Work through the data line by line, gathering every line that has the word "absolute".
*** Opening of AVAILABLE DATA ***
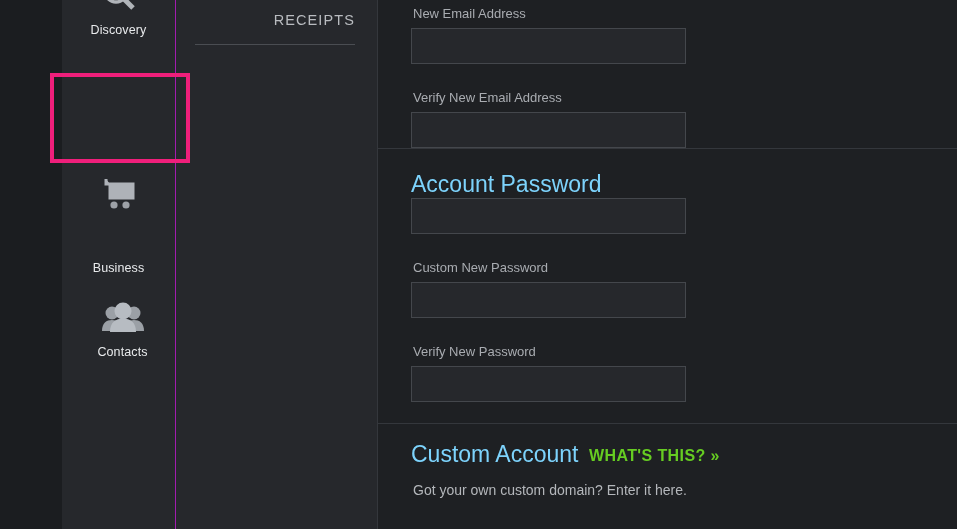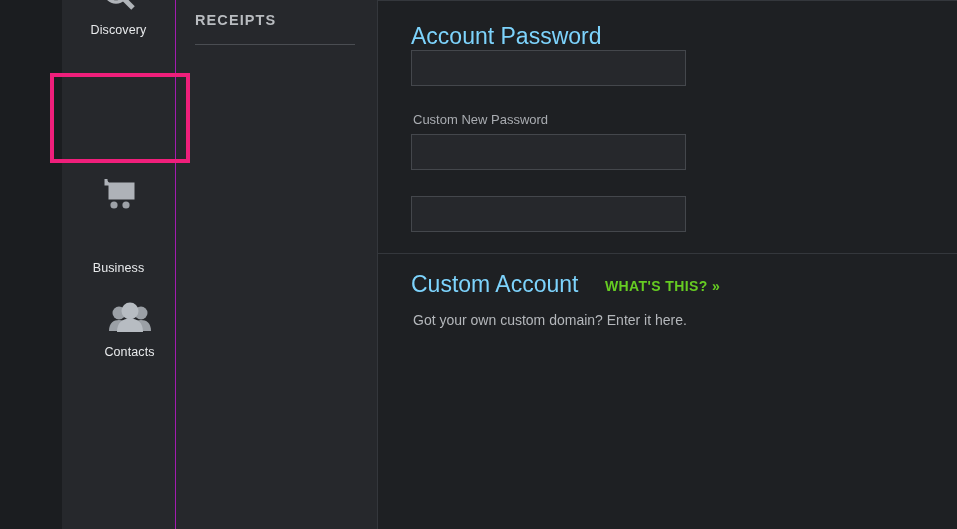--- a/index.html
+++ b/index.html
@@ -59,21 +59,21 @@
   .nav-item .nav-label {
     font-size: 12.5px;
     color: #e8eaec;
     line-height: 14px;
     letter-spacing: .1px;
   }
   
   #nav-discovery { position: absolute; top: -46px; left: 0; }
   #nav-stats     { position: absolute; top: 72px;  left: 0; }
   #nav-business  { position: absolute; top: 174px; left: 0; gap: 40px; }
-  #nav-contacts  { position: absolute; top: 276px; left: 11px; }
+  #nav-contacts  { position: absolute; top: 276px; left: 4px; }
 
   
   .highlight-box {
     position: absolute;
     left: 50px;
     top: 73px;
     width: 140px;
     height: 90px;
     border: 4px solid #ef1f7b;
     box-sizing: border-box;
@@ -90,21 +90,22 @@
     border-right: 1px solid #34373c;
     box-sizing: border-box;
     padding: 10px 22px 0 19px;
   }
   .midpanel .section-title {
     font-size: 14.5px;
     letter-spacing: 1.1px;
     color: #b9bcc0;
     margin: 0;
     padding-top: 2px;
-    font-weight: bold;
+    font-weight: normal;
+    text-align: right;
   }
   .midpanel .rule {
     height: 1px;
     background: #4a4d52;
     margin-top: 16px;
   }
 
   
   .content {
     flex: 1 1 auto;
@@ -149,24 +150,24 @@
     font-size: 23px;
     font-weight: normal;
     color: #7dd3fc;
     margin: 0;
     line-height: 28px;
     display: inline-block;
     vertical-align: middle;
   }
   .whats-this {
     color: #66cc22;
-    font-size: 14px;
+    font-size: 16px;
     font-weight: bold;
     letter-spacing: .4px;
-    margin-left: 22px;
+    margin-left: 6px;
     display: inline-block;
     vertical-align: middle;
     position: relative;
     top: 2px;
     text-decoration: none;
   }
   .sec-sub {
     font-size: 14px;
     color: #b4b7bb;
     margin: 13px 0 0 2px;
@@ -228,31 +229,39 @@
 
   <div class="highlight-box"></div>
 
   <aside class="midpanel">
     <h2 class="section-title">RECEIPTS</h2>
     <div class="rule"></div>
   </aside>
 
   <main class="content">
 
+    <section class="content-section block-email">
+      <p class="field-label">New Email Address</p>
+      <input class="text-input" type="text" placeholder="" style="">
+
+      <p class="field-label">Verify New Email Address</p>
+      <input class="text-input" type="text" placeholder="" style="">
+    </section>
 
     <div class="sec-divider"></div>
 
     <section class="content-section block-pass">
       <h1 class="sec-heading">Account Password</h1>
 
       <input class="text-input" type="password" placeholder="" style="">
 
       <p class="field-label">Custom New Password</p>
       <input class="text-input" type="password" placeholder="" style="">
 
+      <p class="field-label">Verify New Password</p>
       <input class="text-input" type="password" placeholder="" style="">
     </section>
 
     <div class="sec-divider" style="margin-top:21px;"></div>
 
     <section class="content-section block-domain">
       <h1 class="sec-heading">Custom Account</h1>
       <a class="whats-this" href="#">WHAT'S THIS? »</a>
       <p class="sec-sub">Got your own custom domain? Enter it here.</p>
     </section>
*** Close of AVAILABLE DATA ***
:: REPLY TO THE TASK ::
   #nav-discovery { position: absolute; top: -46px; left: 0; }
   #nav-stats     { position: absolute; top: 72px;  left: 0; }
   #nav-business  { position: absolute; top: 174px; left: 0; gap: 40px; }
-  #nav-contacts  { position: absolute; top: 276px; left: 11px; }
+  #nav-contacts  { position: absolute; top: 276px; left: 4px; }
     position: absolute;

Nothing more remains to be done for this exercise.